Douglas Bates bates at stat.wisc.edu
Mon Jun 9 16:43:30 CEST 2008


It would be much easier to explain how such models could be fit in the
lme4 package if you could provide some sample data or direct us to
some published data. Is that possible?

On Mon, Jun 9, 2008 at 9:35 AM, David Airey <david.airey at vanderbilt.edu> wrote:
> Thank you Dr.s Bates and Gorjanc.
>
> I hope to bother you for additional detail later, once we finish analysis
> with a first pass using SAS Proc Mixed to give a reference point. My purpose
> was to see what was possible in R, that seems a little problematic in Stata
> (at least with my hands).
>
> My collaborator (Lily Wang, Biostatistician, SAS user) has a paper coming
> out in PLoS Genetics, describing the improvements that use of mixed models
> for parametric gene set enrichment analysis has over the usual nonparametric
> GSEA approach by the Broad Institute. Perhaps, these approaches will wind
> their way into SAS JMP Genomics 4.
>
> The kind of structure involved generally includes a fixed effect treatment
> of interest in two or more groups, and random effects for gene set, genes in
> the set, and gene hybridization probes. Gene expression is measured at the
> probe level; gene sets are based on a priori knowledge of function.
>
> In Stata, for example, there would be two ways of doing this model (thanks
> to Yulia at Stata Corp), by brute force or multilevel:
>
> xi: xtmixed depvar i.Group || _all: R.Gene || _all: R.GeXPr || _all: R.GrXGe
> || _all: R.GrXGeXPr, variance
>
> which, if we have 50 genes, 5 probes per gene, and 2 groups, requires 900
> columns for the design matrix.
>
> xi: xtmixed depvar i.Group || Gene: R.Probes, cov(exchangeable) || Group: ||
> Probes:, variance
>
> which requires just 7 columns for the same model.
>
> But, as stated in the earlier thread, Stata just stops when there is a zero
> variance component, because "a ridge is formed by an interval of values near
> zero, which produce the same likelihood and look equally good to the
> optimizer [manual entry]." The default optimizer is Newton-Raphson. There
> may yet be ways of dealing with this problem within Stata; I have yet to
> query their support line.
>
> The reason the above is interesting to me is that Lily works with a related
> approach where the comparison is not by treatment within a given gene set,
> but by enrichment within a gene set compared to the rest of the genes on the
> microarray. This is the better approach to take, but then I think the brute
> force approach could do with some "slimming" offered by the multilevel
> approach.
>
> I know far too little statistics to be asking these questions, but I'd like
> to know about possibilities in R and Stata (and it is interesting!). I use
> Stata until I run into problems, and then I suffer to use R. Dang, that
> sounds damning of both, but it should only sound damning of the user.
>
> Anyway, it does sound like R lme4 will gracefully handle variance components
> that estimate to zero, and therefore allow an uncomplicated loop to be
> performed across gene sets.
>
> Thank you again.
>
> -Dave
>
> On Jun 9, 2008, at 5:00 AM, r-sig-mixed-models-request at r-project.org wrote:
>
>> ----------------------------------------------------------------------
>>
>> Message: 1
>> Date: Sun, 8 Jun 2008 11:07:43 +0000 (UTC)
>> From: Gregor Gorjanc <gregor.gorjanc at bfro.uni-lj.si>
>> Subject: Re: [R-sig-ME] variance components models with zero estimates
>> To: r-sig-mixed-models at r-project.org
>> Message-ID: <loom.20080608T110615-268 at post.gmane.org>
>> Content-Type: text/plain; charset=us-ascii
>>
>> David Airey <david.airey at ...> writes:
>>
>>> When a variance components mixed model is run in Stata, if some of the
>>> variance components are zero, the model may not converge, for rational
>>> reasons according to the manual entry.

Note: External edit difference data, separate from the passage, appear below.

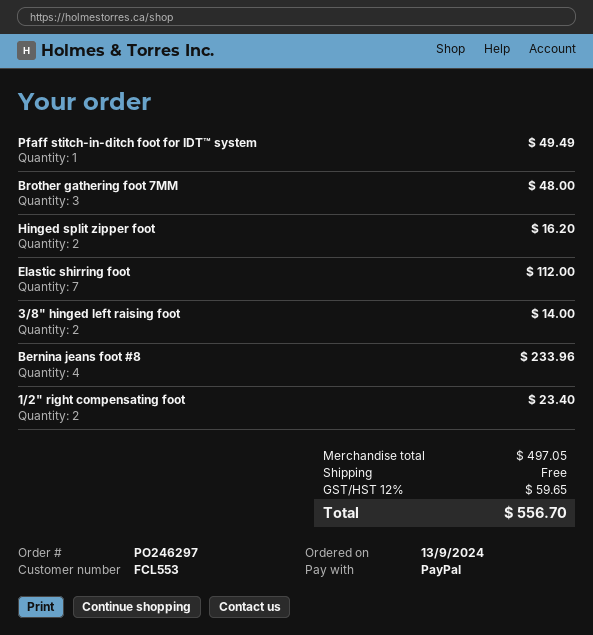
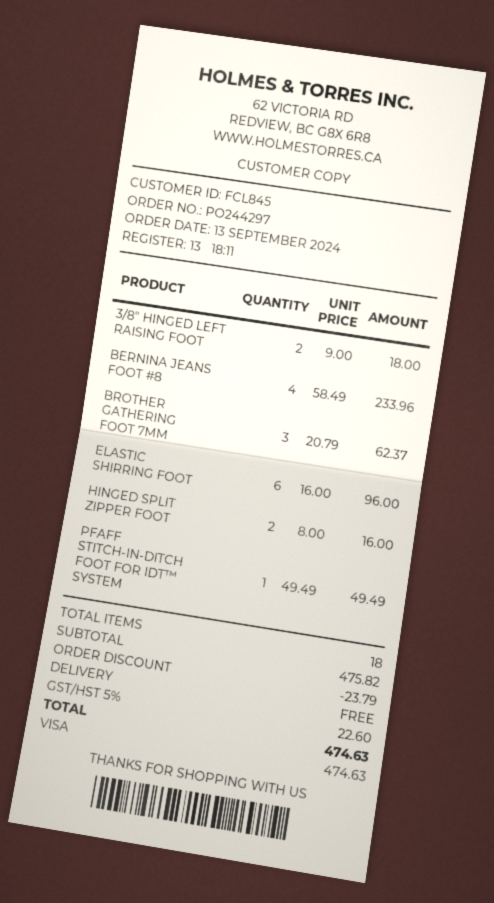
order number: PO246297 -> PO244297
customer number: FCL553 -> FCL845
payment method: PayPal -> Visa
Brother gathering foot 7MM: 3 for 48.00 -> 3 for 62.37
Hinged split zipper foot: 2 for 16.20 -> 2 for 16.00
Elastic shirring foot: 7 for 112.00 -> 6 for 96.00
3/8" hinged left raising foot: 2 for 14.00 -> 2 for 18.00
1/2" right compensating foot: 2 for 23.40 -> none
subtotal: 497.05 -> 475.82
discount: none -> 23.79
tax: 12% = 59.65 -> 5% = 22.60
total: 556.70 -> 474.63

However, when the same model is
>>> run in SAS, the models with variance components that estimate to zero
>>
>> ...
>>
>> I remember that with lmer() you get a warning/message that says that
>> variance component for a particular effect is effectively zero in such
>> cases and
>> the model converges!
>>
>> gg
>>
>>
>>
>> ------------------------------
>>
>> Message: 2
>> Date: Sun, 8 Jun 2008 11:33:31 -0500
>> From: "Douglas Bates" <bates at stat.wisc.edu>
>> Subject: Re: [R-sig-ME] variance components models with zero estimates
>> To: "David Airey" <david.airey at vanderbilt.edu>
>> Cc: r-sig-mixed-models at r-project.org
>> Message-ID:
>>        <40e66e0b0806080933u2a779a9csa6e90c969441d6b0 at mail.gmail.com>
>> Content-Type: text/plain; charset=ISO-8859-1
>>
>> On 6/7/08, David Airey <david.airey at vanderbilt.edu> wrote:
>>>
>>> When a variance components mixed model is run in Stata, if some of the
>>> variance components are zero, the model may not converge, for rational
>>> reasons according to the manual entry. However, when the same model is
>>> run
>>> in SAS, the models with variance components that estimate to zero
>>> nonetheless converge. According to some SAS user friends, this is normal
>>> SAS
>>> behavior (I'm new to SAS as of yesterday). If I'm interested in looping
>>> through a set of such models, the SAS behavior is preferred. However, in
>>> Stata such models can be formulated as multilevel models that can
>>> dramatically reduce the dimension of the design matrix. The context where
>>> both behaviors is important is mixed models for gene set enrichment
>>> analysis, where there is a possibility of hundreds of models.
>>
>> That's a very interesting topic and something that I am tempted to
>> answer in far too much detail.
>>
>> Let me provide the brief answer.  Currently there are two versions of
>> the lme4 package available: a released version and a development
>> version.  To install the development version use
>>
>> install.packages("lme4", repos = "http://r-forge.r-project.org")
>>
>> The major difference between these versions is how they handle
>> evaluation of the log-likelihood when variance components are zero.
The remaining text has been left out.